Created on 16 Jul 2026

Authors

Przemysław Kurowski, Kamila Kulik, Agnieszka Kowalczyk, Natalia Wróblewska, Jana Kondrat, Filip Świątkowski, Magdalena Bujalska-Zadrożny

Published in

Frontiers in pharmacology. Volume 17. Pages 1855220. Epub Jul 01, 2026.

Abstract

Neuropathic pain is difficult to treat due to the involvement of multiple signaling pathways, including increased expression of sodium channels, decreased expression of potassium channels, heightened neuronal excitability from the activation of N-methyl-D-aspartate receptors (NMDARs), nerve damage leading to changes in neurotrophic factor levels, and reduced opioid efficacy. As a result, the treatment of neuropathic pain often requires a multifaceted approach. It has been shown that magnesium ions (Mg2+), which act as physiological antagonists of NMDARs, can augment opioid analgesia in chronic pain. The aim of this study was to assess the influence of Mg2+ on the electrophysiological, analgesic, and brain-derived neurotrophic factor (BDNF)-induced neuromodulation of the morphine profile in diabetic rats. Diabetes in male Wistar rats was induced by a single intramuscular injection of streptozotocin (STZ).
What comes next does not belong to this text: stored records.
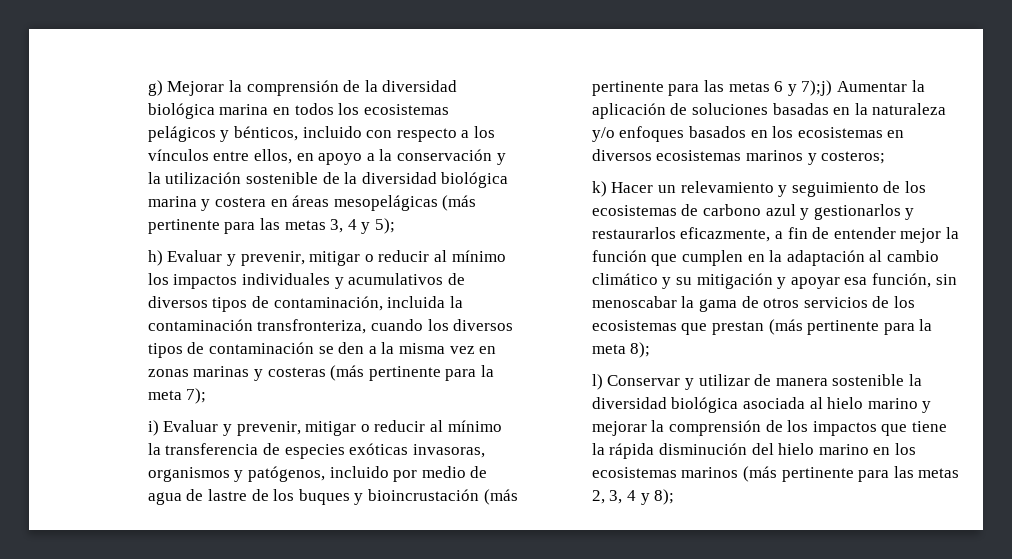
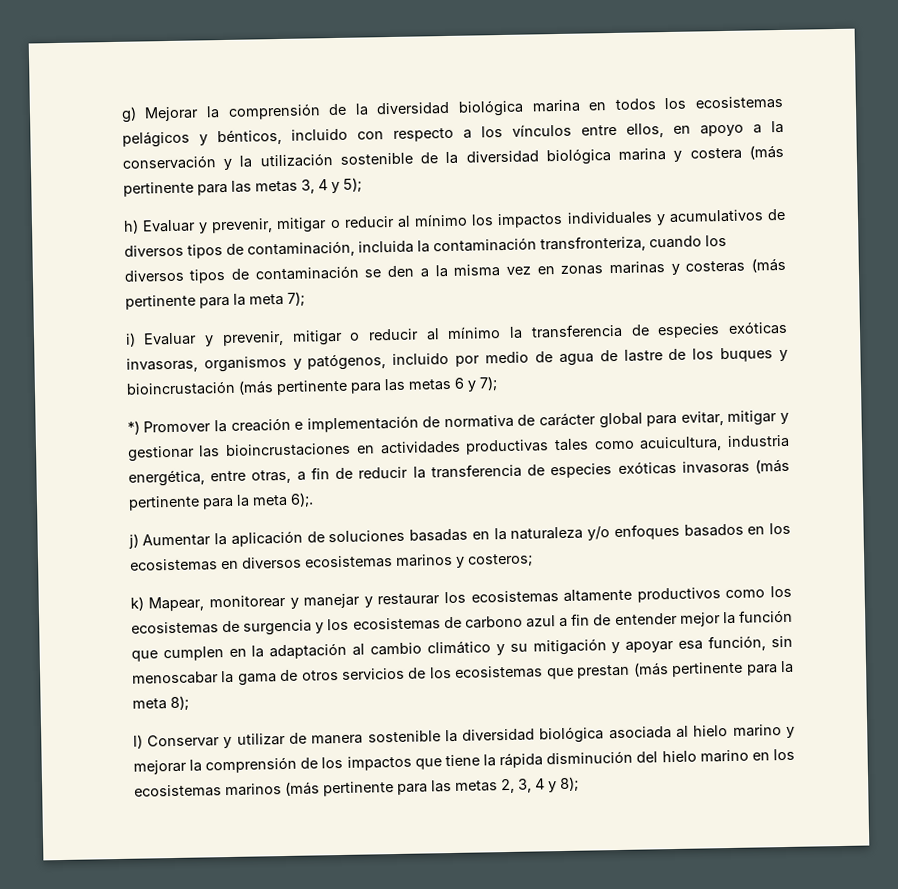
- g) Mejorar la comprensión de la diversidad biológica marina en todos los ecosistemas pelágicos y bénticos, incluido con respecto a los vínculos entre ellos, en apoyo a la conservación y la utilización sostenible de la diversidad biológica marina y costera en áreas mesopelágicas (más pertinente para las metas 3, 4 y 5);
+ g) Mejorar la comprensión de la diversidad biológica marina en todos los ecosistemas pelágicos y bénticos, incluido con respecto a los vínculos entre ellos, en apoyo a la conservación y la utilización sostenible de la diversidad biológica marina y costera (más pertinente para las metas 3, 4 y 5);
- i) Evaluar y prevenir, mitigar o reducir al mínimo la transferencia de especies exóticas invasoras, organismos y patógenos, incluido por medio de agua de lastre de los buques y bioincrustación (más pertinente para las metas 6 y 7);j) Aumentar la aplicación de soluciones basadas en la naturaleza y/o enfoques basados en los ecosistemas en diversos ecosistemas marinos y costeros;
+ i) Evaluar y prevenir, mitigar o reducir al mínimo la transferencia de especies exóticas invasoras, organismos y patógenos, incluido por medio de agua de lastre de los buques y bioincrustación (más pertinente para las metas 6 y 7);
+ *) Promover la creación e implementación de normativa de carácter global para evitar, mitigar y gestionar las bioincrustaciones en actividades productivas tales como acuicultura, industria energética, entre otras, a fin de reducir la transferencia de especies exóticas invasoras (más pertinente para la meta 6);.
+ j) Aumentar la aplicación de soluciones basadas en la naturaleza y/o enfoques basados en los ecosistemas en diversos ecosistemas marinos y costeros;
- k) Hacer un relevamiento y seguimiento de los ecosistemas de carbono azul y gestionarlos y restaurarlos eficazmente, a fin de entender mejor la función que cumplen en la adaptación al cambio climático y su mitigación y apoyar esa función, sin menoscabar la gama de otros servicios de los ecosistemas que prestan (más pertinente para la meta 8);
+ k) Mapear, monitorear y manejar y restaurar los ecosistemas altamente productivos como los ecosistemas de surgencia y los ecosistemas de carbono azul a fin de entender mejor la función que cumplen en la adaptación al cambio climático y su mitigación y apoyar esa función, sin menoscabar la gama de otros servicios de los ecosistemas que prestan (más pertinente para la meta 8);

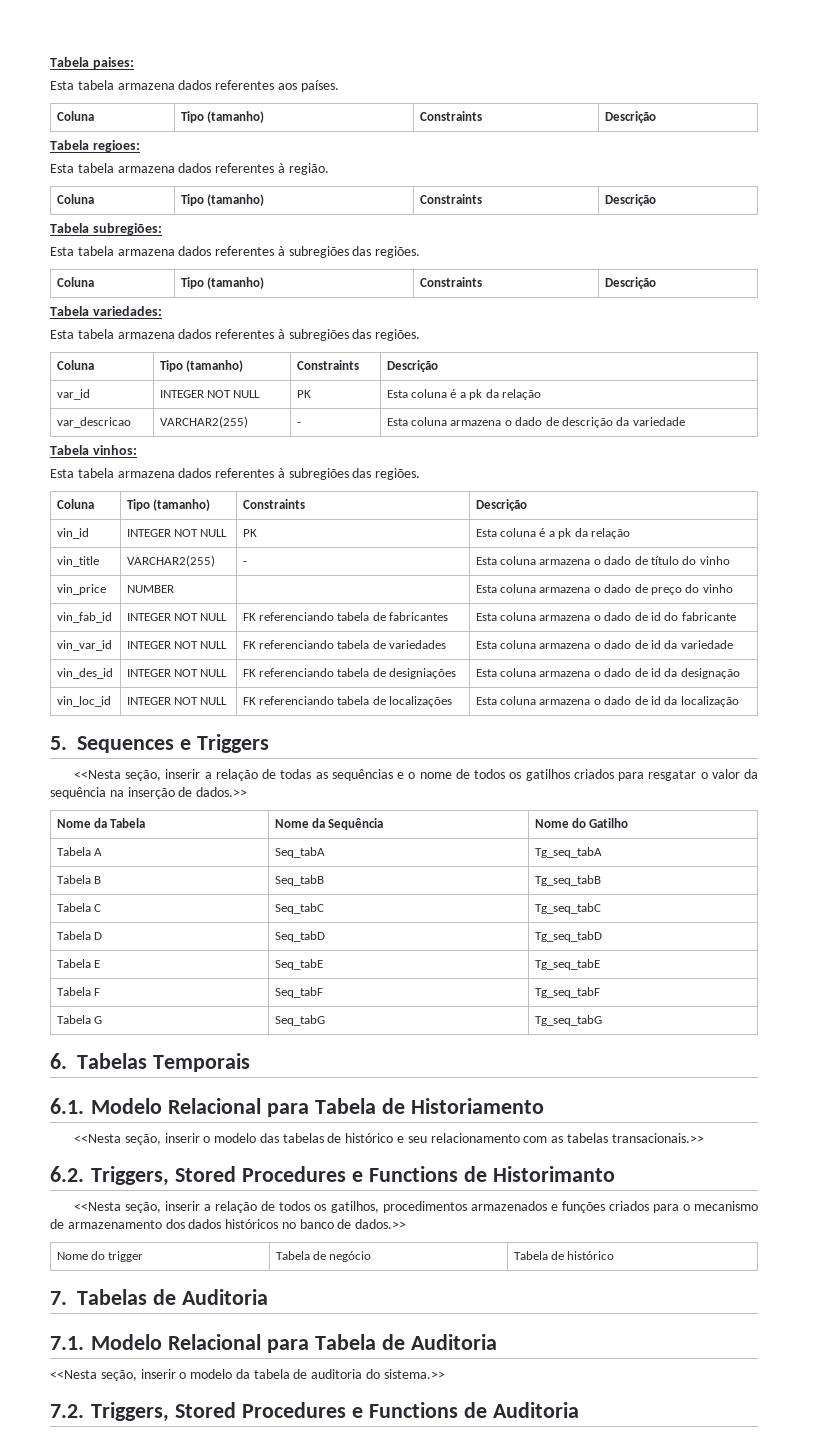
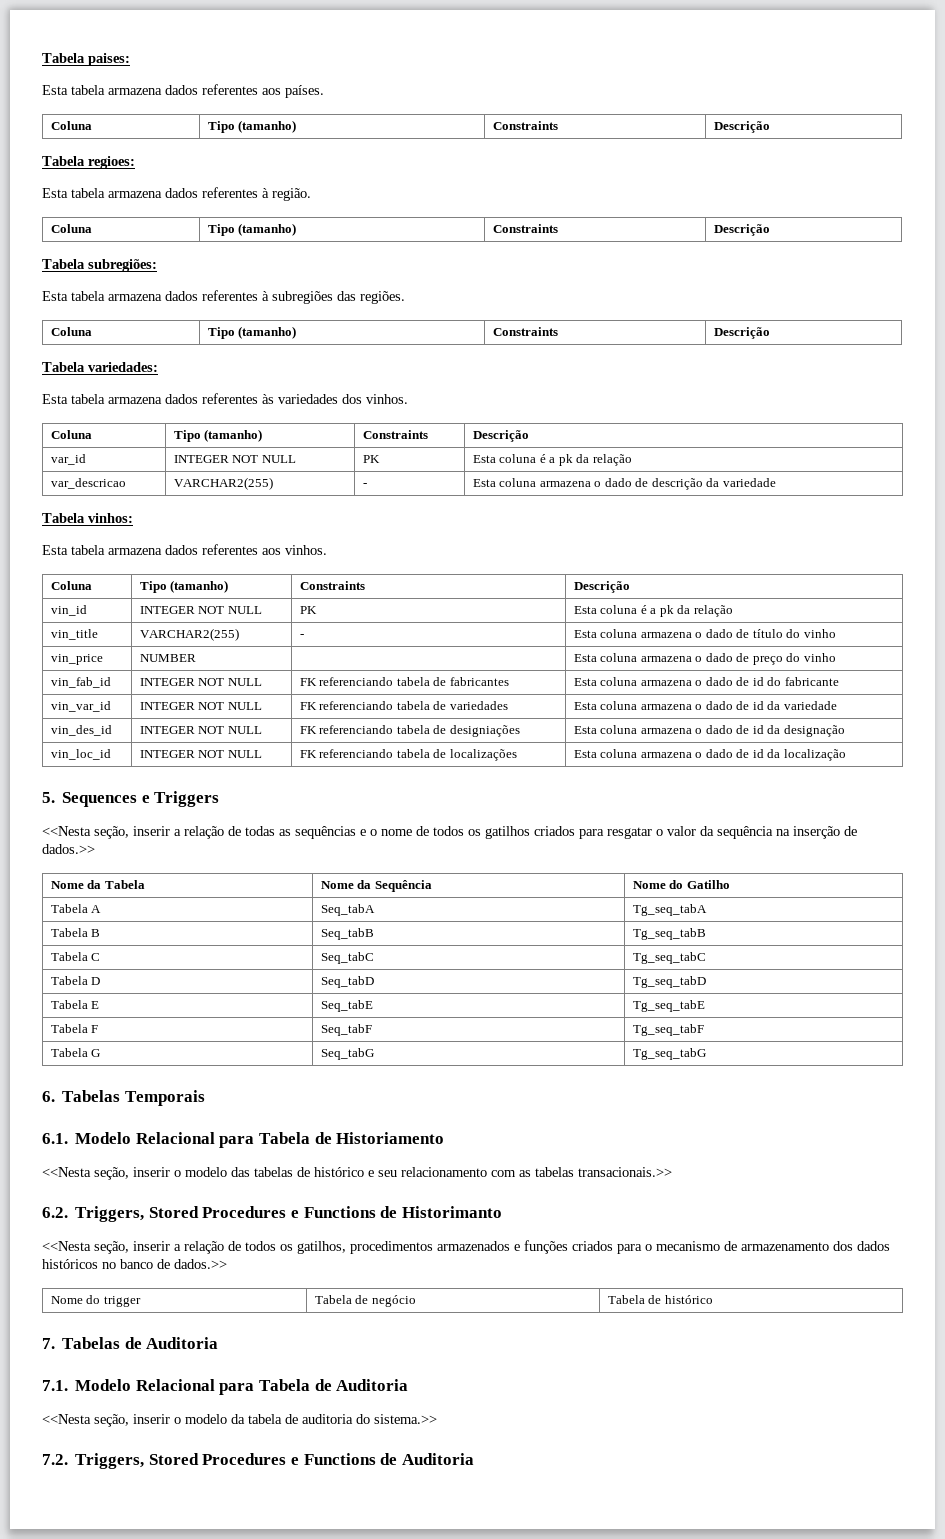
  Tabela variedades:
- Esta tabela armazena dados referentes à subregiões das regiões.
+ Esta tabela armazena dados referentes às variedades dos vinhos.
  Tabela vinhos:
- Esta tabela armazena dados referentes à subregiões das regiões.
+ Esta tabela armazena dados referentes aos vinhos.

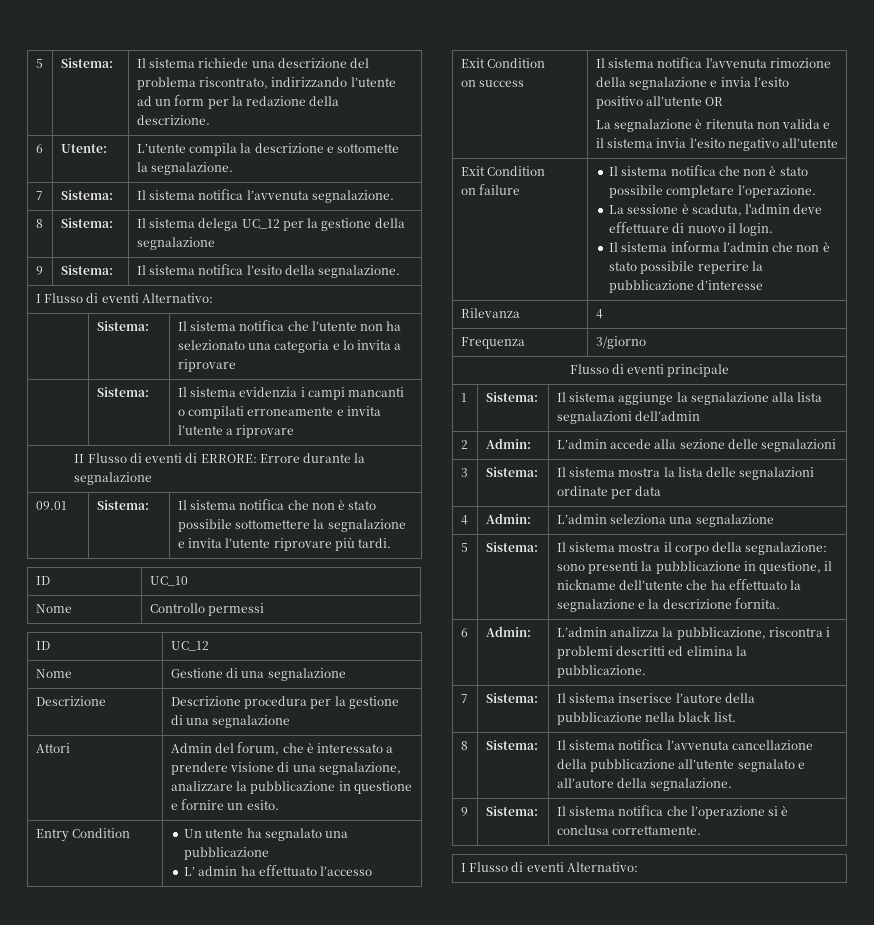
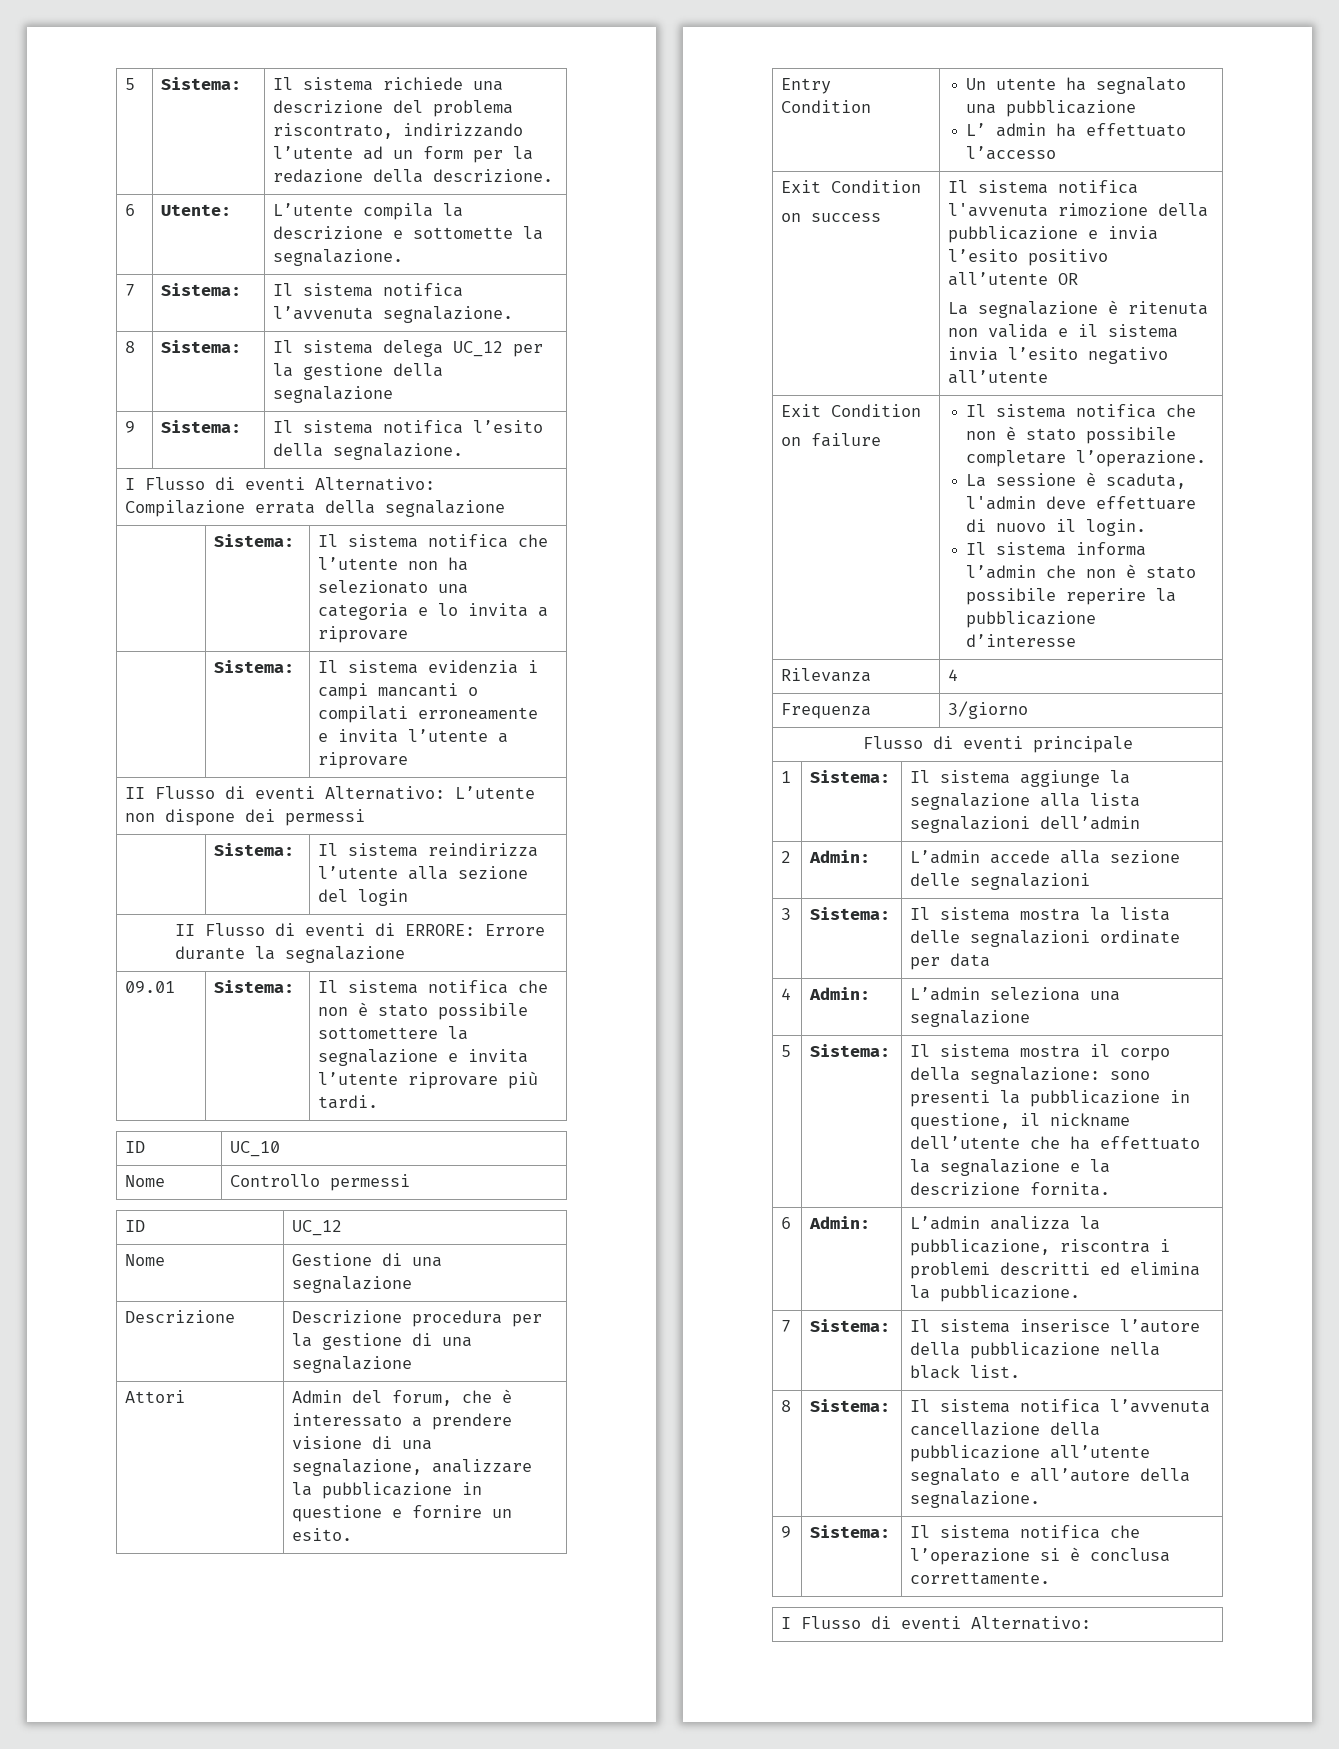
  9 | Sistema: | Il sistema notifica l’esito della segnalazione.
- I Flusso di eventi Alternativo:
+ I Flusso di eventi Alternativo: Compilazione errata della segnalazione
+ II Flusso di eventi Alternativo: L’utente non dispone dei permessi
+ | Sistema: | Il sistema reindirizza l’utente alla sezione del login
  Entry Condition | Un utente ha segnalato una pubblicazione
  L’ admin ha effettuato l’accesso
  Exit Condition
- on success | Il sistema notifica l'avvenuta rimozione della segnalazione e invia l’esito positivo all’utente OR
+ on success | Il sistema notifica l'avvenuta rimozione della pubblicazione e invia l’esito positivo all’utente OR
The Plantar Test was used to assess the effect of Mg2+ and morphine co-treatment on STZ-induced hyperalgesia, expressed as increased warm sensitivity of the experimental rat hind paw. Ex vivo whole-cell recordings from ventrolateral periaqueductal gray (vlPAG) neurons were conducted to evaluate the frequency of action potentials evoked by incremental depolarizing current steps (current-clamp, 1-s steps). To assess glutamatergic signaling, neurons were voltage-clamped to measure NBQX-sensitive current at -70 mV and NMDA-evoked currents during depolarization in the presence of NMDA/glycine. Changes in BDNF concentrations in PAG structures were measured using an enzyme-linked immunosorbent assay. The results of our study suggest that although magnesium sulfate shows limited analgesic properties when administered alone, it can significantly enhance opioid efficacy when used as an adjunct. Moreover, the co-administration of morphine with magnesium sulfate resulted in a greater reduction in NMDA-evoked currents in diabetic rats compared to either agent alone. Overall, our findings support the concurrent use of Mg2+ and morphine in the treatment of neuropathic pain as a mechanism-informed adjunct strategy.

PMID:
42460019
Bibliographic data and abstract were imported from PubMed on 16 Jul 2026.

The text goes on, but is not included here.